PARALELO COM CASO FRANCISCHINI
Integrantes do TSE ouvidos reservadamente traçaram um paralelo entre as declarações recentes e o caso do ex-deputado estadual Fernando Francischini, julgado em outubro de 2021. O processo em questão foi a primeira condenação da Corte que resultou na cassação de mandato e inelegibilidade por oito anos devido à disseminação de desinformação contra o sistema eletrônico de votação.
Na avaliação de magistrados, aquele julgamento estabeleceu a jurisprudência de que ataques deliberados às urnas podem caracterizar abuso de poder e uso indevido dos meios de comunicação, servindo de base legal para decisões posteriores sobre o tema.
DIFERENÇAS EM RELAÇÃO AO CASO JAIR BOLSONARO
Embora o episódio guarde semelhanças com a reunião promovida por Jair Bolsonaro com embaixadores em 2022 — que resultou em sua inelegibilidade —, ministros apontam distinções do ponto de vista jurídico. A condenação do ex-presidente considerou o uso da estrutura pública, como a realização do evento no Palácio da Alvorada e a transmissão por emissora pública estatal.
No caso atual, a fala de Flávio Bolsonaro ocorreu em um seminário privado organizado por empresa de comunicação. Além disso, até o momento, não foram abertas ações ou procedimentos formais perante a Justiça Eleitoral, medida que depende de provocação de partidos políticos, candidatos ou do Ministério Público Eleitoral.

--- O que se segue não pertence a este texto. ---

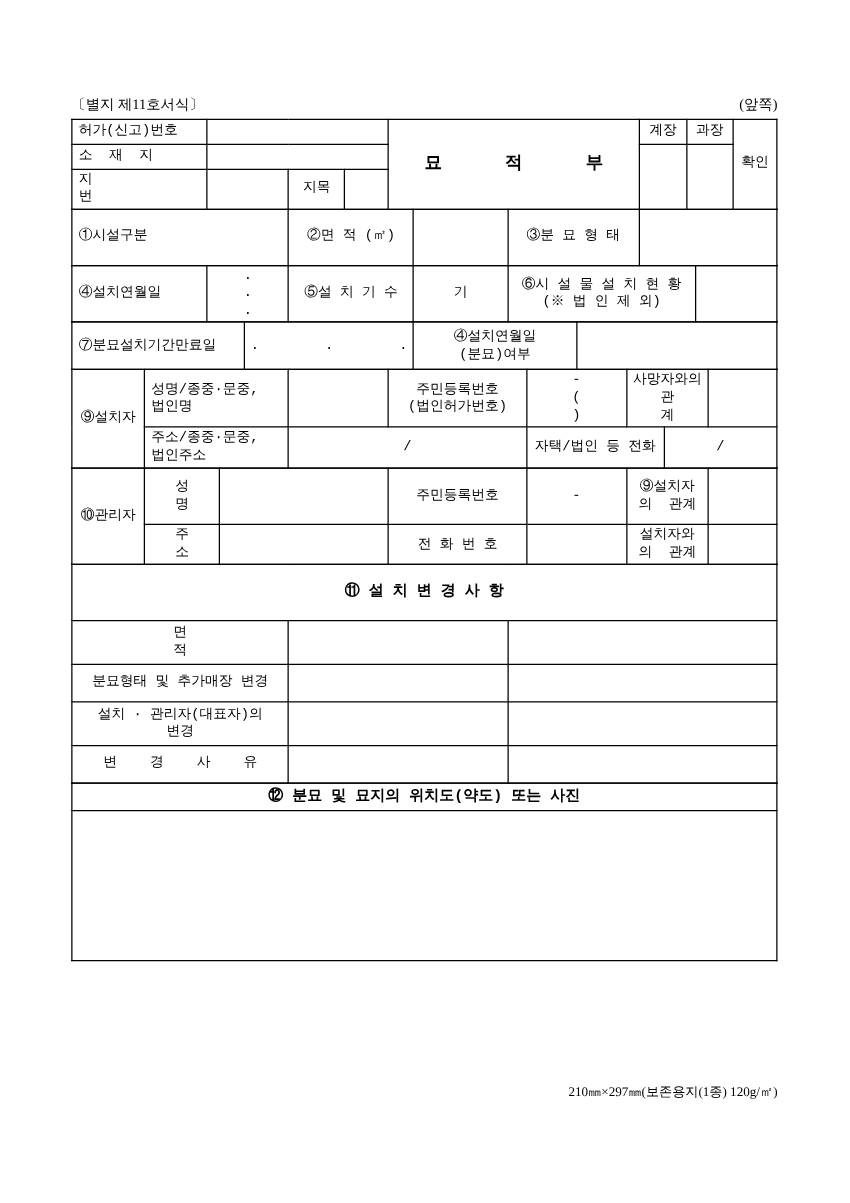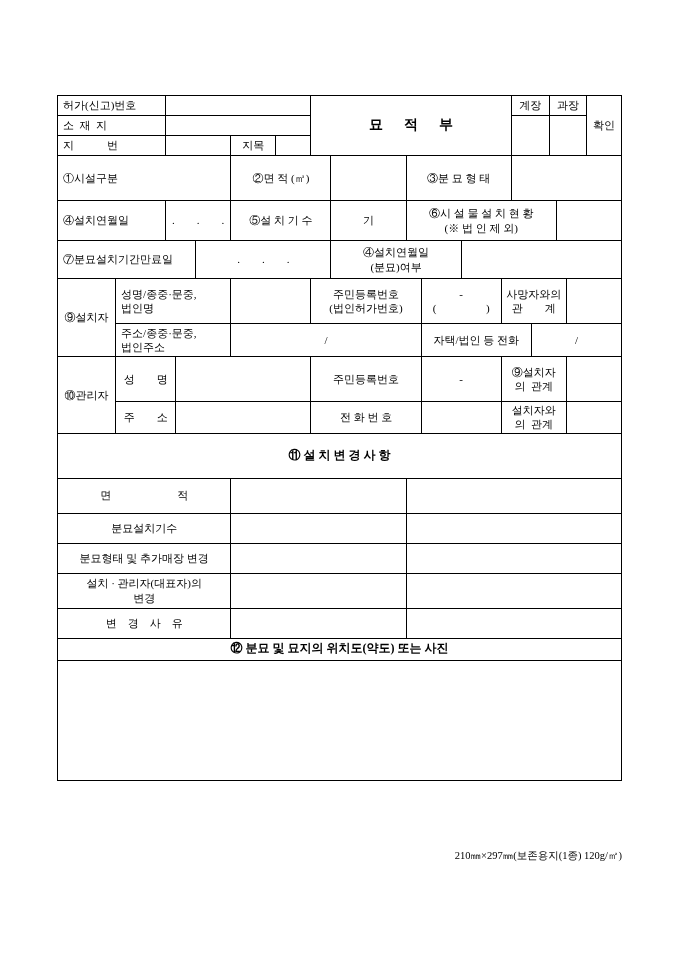--- a/index.html
+++ b/index.html
@@ -32,6 +32,10 @@
 
 <div class="page">
 
+  <div class="note-row">
+    <span>〔별지 제11호서식〕</span>
+    <span>(앞쪽)</span>
+  </div>
 
   <div class="form">
 

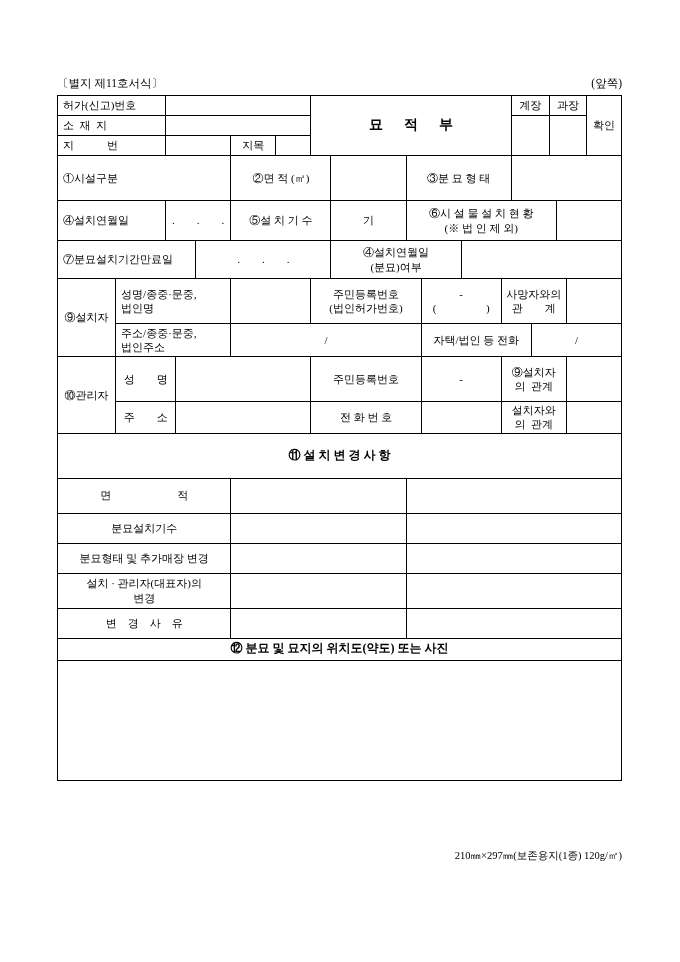--- a/index.html
+++ b/index.html
@@ -12,7 +12,7 @@
     position:absolute; top:76px; left:57px; width:565px;
     display:flex; justify-content:space-between; font-size:11.5px;
   }
-  .form { position:absolute; top:95px; left:57px; width:566px; }
+  .form { position:absolute; top:95px; left:57px; width:566px;font-family:Liberation Mono, monospace; }
   table.t { border-collapse:collapse; table-layout:fixed; width:565px; margin-top:-1px; }
   table.t.first { margin-top:0; }
   td {

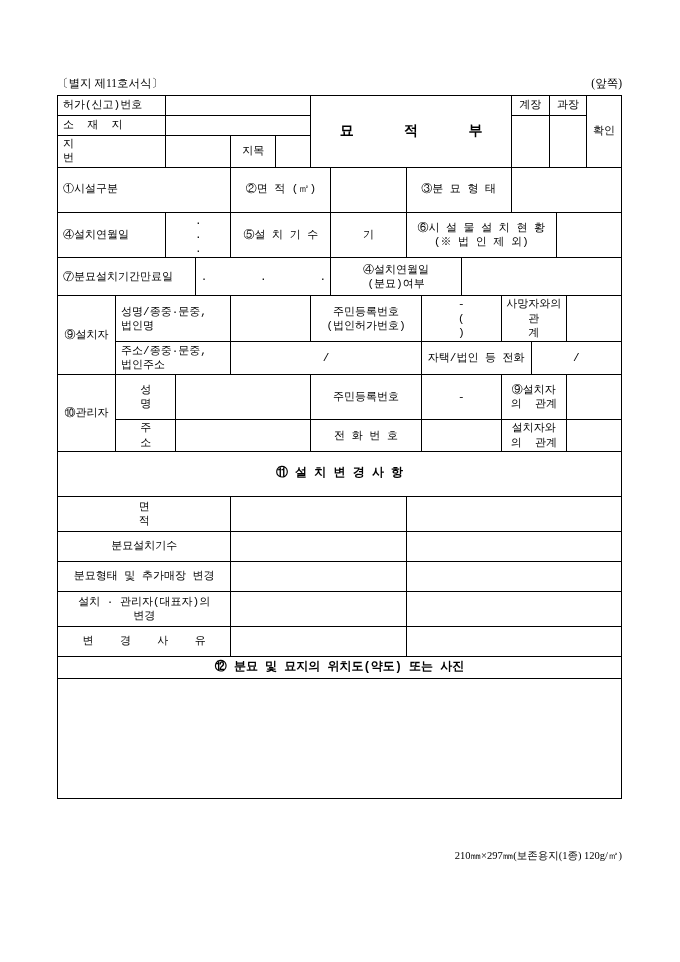--- a/index.html
+++ b/index.html
@@ -217,11 +217,6 @@
         <td></td>
       </tr>
       <tr style="height:30px">
-        <td>분묘설치기수</td>
-        <td></td>
-        <td></td>
-      </tr>
-      <tr style="height:30px">
         <td>분묘형태 및 추가매장 변경</td>
         <td></td>
         <td></td>

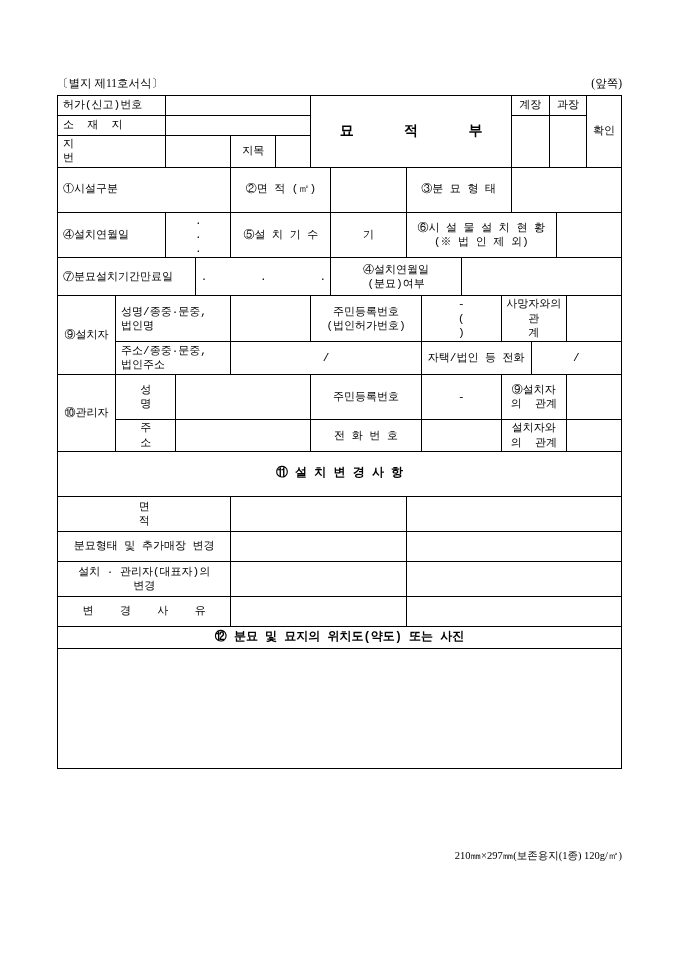--- a/index.html
+++ b/index.html
@@ -23,7 +23,7 @@
   td.title-cell { font-size:14px; font-weight:bold; }
   td.sec-title { font-size:12px; font-weight:bold; }
   .footer {
-    position:absolute; top:849px; left:57px; width:565px;
+    position:absolute; top:867px; left:57px; width:565px;
     text-align:right; font-size:10.5px;
   }
 </style>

POSICIONAMENTO E CONTEXTO DO EVENTO
Durante seu discurso, o senador afirmou que não questionava o sistema eleitoral, mas defendeu a vinda de missões e observadores internacionais para acompanhar o pleito no país. As declarações foram prestadas durante o seminário “Debatendo o Brasil”, promovido em Brasília com a presença de diplomatas e representantes de mais de 40 países e órgãos internacionais.